Toxische Dates
Vor ein paar Tagen war ich mit einer Bekannten essen. Während des Gesprächs kamen wir auch auf unsere Erfahrungen mit Männern zu sprechen, die leider nicht immer schön ausfielen. Schlechte Erfahrungen machen alle, aber gibt es Erfahrungen, die insbesondere Frauen mit Behinderung vermehrt machen?
Ich habe nach unserem Treffen an meine intensive Datingphase gedacht. Dabei musste ich mir eingestehen, dass ich entwürdigende Erfahrungen machen musste, von denen ich glaube, dass solche Erfahrungen Frauen mit Behinderung häufig widerfahren. Ich meine keine Dates, bei denen ich einfach sitzen gelassen wurde ohne dass mir mein Datingpartner vorher abgesagt hat. Zum Teil war es viel verletzender…
Es gab Männer, die mir ganz klar gesagt haben, dass sie einfach nur mit mir schlafen möchten, weil sie wissen wollen, wie der Sex mit einer Rollstuhlfahrerin ist, aber für mehr würde es nicht reichen. Ein oder zwei solcher „Anfragen“ würden einem vielleicht nichts ausmachen, aber wenn einem solche Erfahrungen häufiger widerfahren, macht es definitiv etwas mit dem Selbstwertgefühl. Dann gab es solche, die mich in der Öffentlichkeit nicht treffen wollten. Dating mit mir sollte also zu einer Geheimoperation werden. Solche Aussagen haben mich sogar so weit geprägt, dass ich vollkommen verwundert darüber war, wenn mich ein Date außerhalb meiner Wohnung geküsst oder nach meiner Hand gegriffen hat.
Die wohl für mich prägendste Erfahrung hatte ich mit einem jungen Mann, der nach dem Sex abwertende Kommentare über meinen Körper äußerte und obwohl es mich verletzt hat, habe ich nichts dagegen unternommen. Im Gegenteil, ich habe es beschönigt. Er hat nach dem Sex darauf bestanden mich wieder anzuziehen. Als ich ihn beruhigte, dass es nicht schlimm sei, wenn meine Kleidung nicht perfekt säße, da er mich zum ersten Mal anzöge, erwiderte er: „Ich schätze, an dir sitzt sowieso nichts richtig.“ Es war eine klare Anspielung auf meine Körperform, die ich aufgrund meiner Skoliose habe. Ich habe es in dem Moment nicht geschafft ihm zu sagen, dass er nicht das Recht hat so über meinen Körper zu sprechen. Bevor er ging, wollte er unbedingt noch das Bett genauso herrichten, wie er es vorgefunden hat. Am nächsten Tag schrieb er mir, jenes nur gemacht zu haben, um vor meiner Assistentin zu verbergen, dass wir miteinander geschlafen haben (es ging ihm nicht darum, dass ein weiterer Mensch in meiner Wohnung war). Es war ihm peinlich. Obwohl er mir deutlich gemacht hat, dass es ihm unangenehm war, dass er auf mich stand, hätte ich mich dennoch weiterhin mit ihm getroffen. Ich habe über diesen Vorfall nie mit meinen Freunden gesprochen, stattdessen habe ich das Treffen mit ihm beschönigt. Es gibt Frauen, von denen ich weiß, dass sie in ihrer Beziehung körperliche Gewalt zugelassen haben. Vielleicht spricht man nicht über solche Erfahrungen, weil man so sehr mit Scham erfüllt ist und sich schwach vorkommt, sich nicht dagegen gewehrt zu haben. Ich kann es absolut verstehen, dass man schnell in ein toxisches Verhältnis geraten kann.

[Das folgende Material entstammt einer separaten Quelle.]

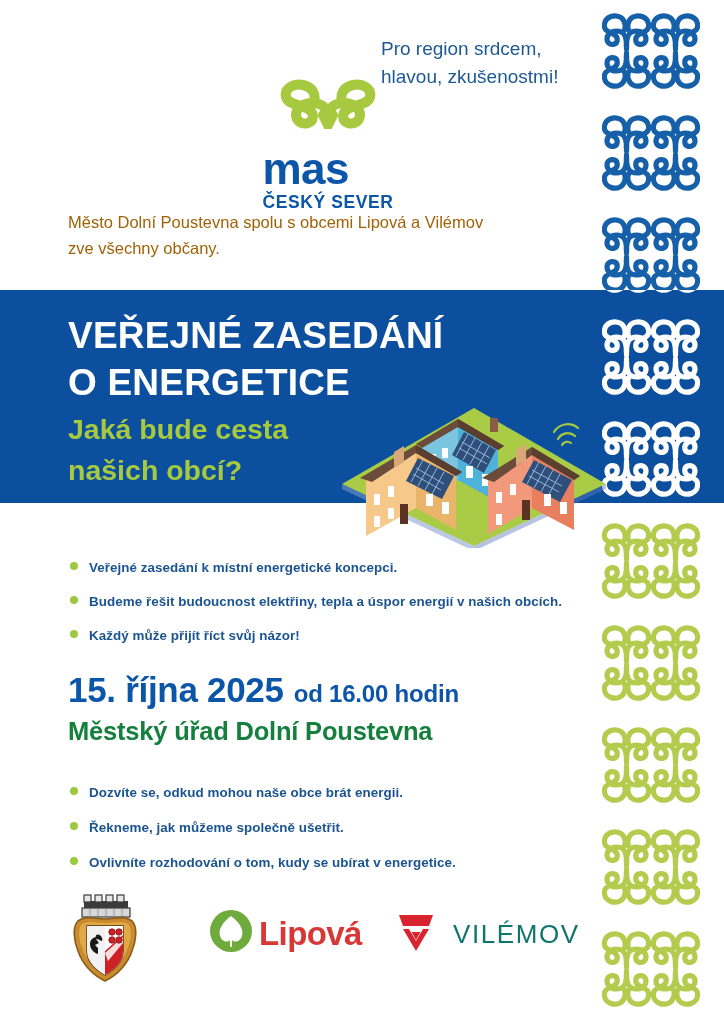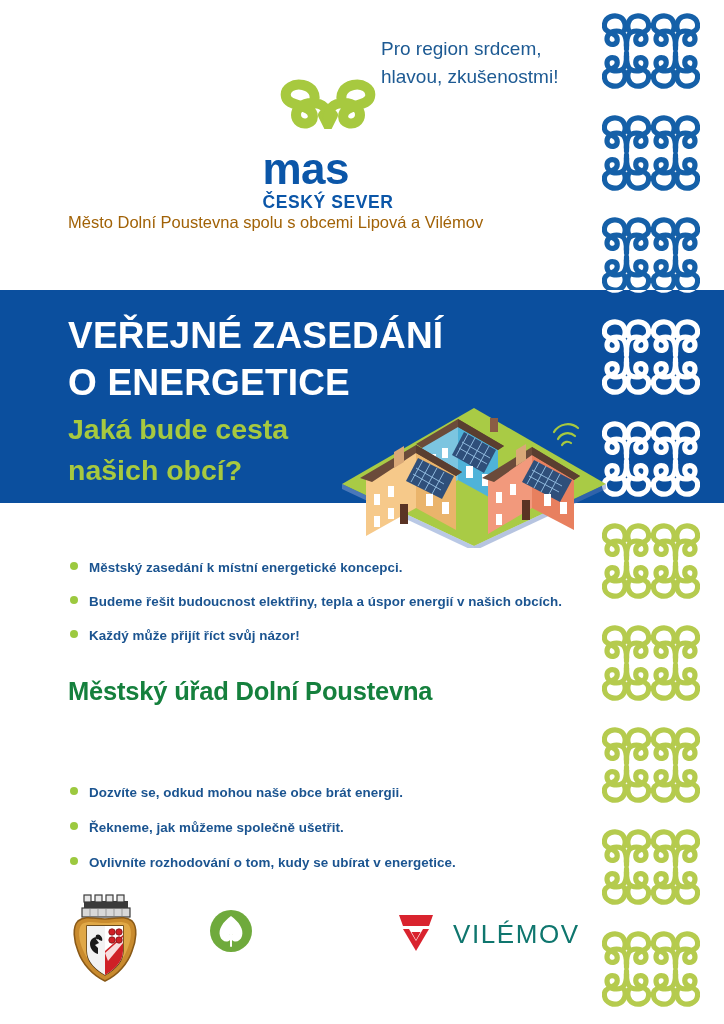"zve všechny občany." span { html: none -> <span>zve všechny občany.</span> }
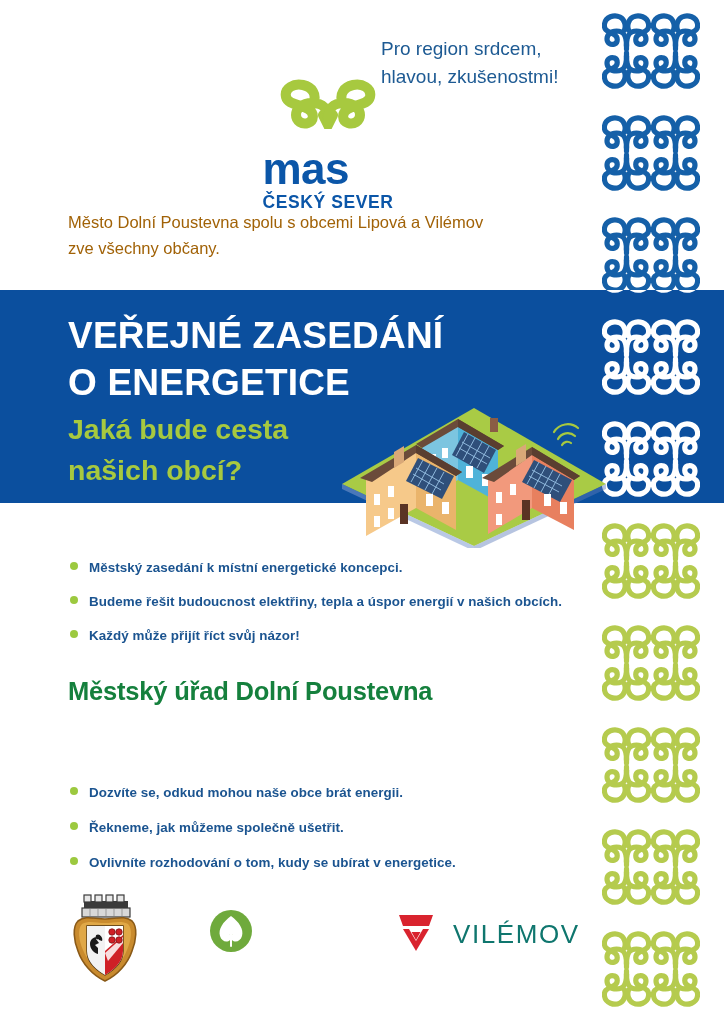"Městský zasedání k místní energetické" span { text: Městský -> Veřejné }
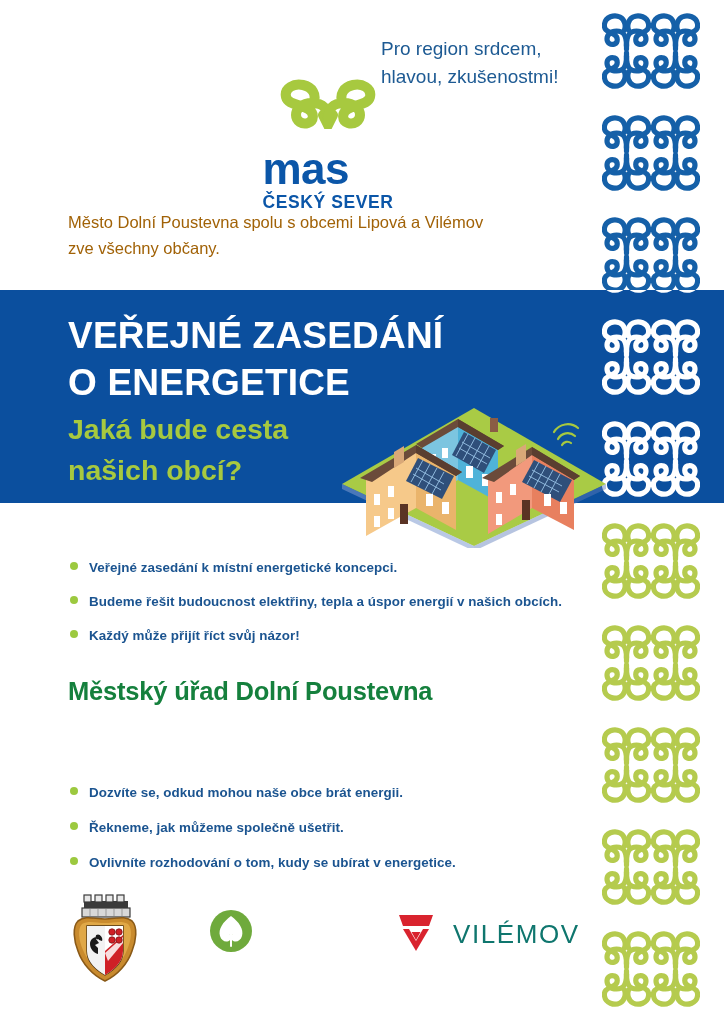"15. října 2025 od 16.00" div.event-line1 { html: none -> <div> <span>15. října 2025</span><span>od 16.00 hodin</span> </div> }
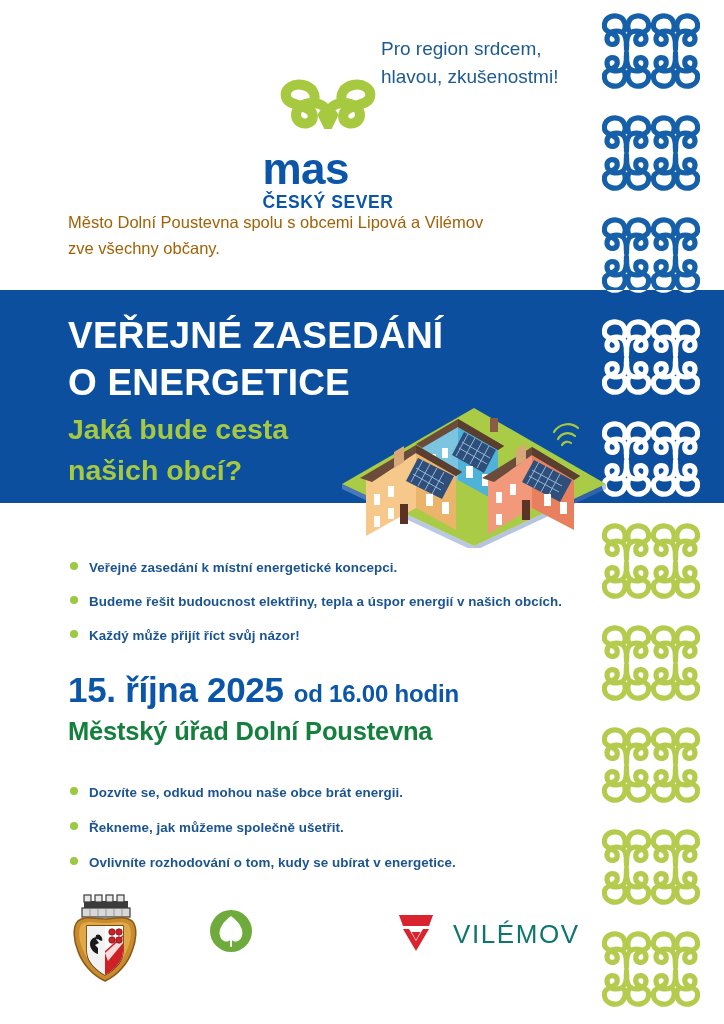"Lipová" span.lipova-text { html: none -> <span>Lipová</span> }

Aber warum lassen wir so viel über uns ergehen und dulden vieles? Vielleicht aus Angst, dass danach nichts mehr kommen könnte und halten deshalb an dem fest, was gerade da ist. Wir setzen uns unter Druck besonders positiv aufzufallen (in dem wir besonders klug, witzig, hübsch, charmant rüberkommen wollen), dabei vergessen wir, dass wir nicht von unserer Behinderung ablenken müssen und vergessen somit, dass wir genau so wie wir sind, wertvoll sind. Wir müssen uns immer wieder ins Gedächtnis rufen, dass Menschen, die uns daten keine Heiligen sind und wir dafür nicht dankbar sein müssen. Wir verdienen aufrichtige Begegnungen sowie aufrichtige Liebe. Ihr Lieben, sortiert schnell aus, wenn ihr ein ungutes Gefühl habt, auch wenn es schwer fällt, denn unser Bauchgefühl ist unser bester Wegbegleiter.
Habt ihr Demütigungen jeglicher Art in einer Beziehung oder beim Daten erlebt? Wenn ja, wie seid ihr damit umgegangen?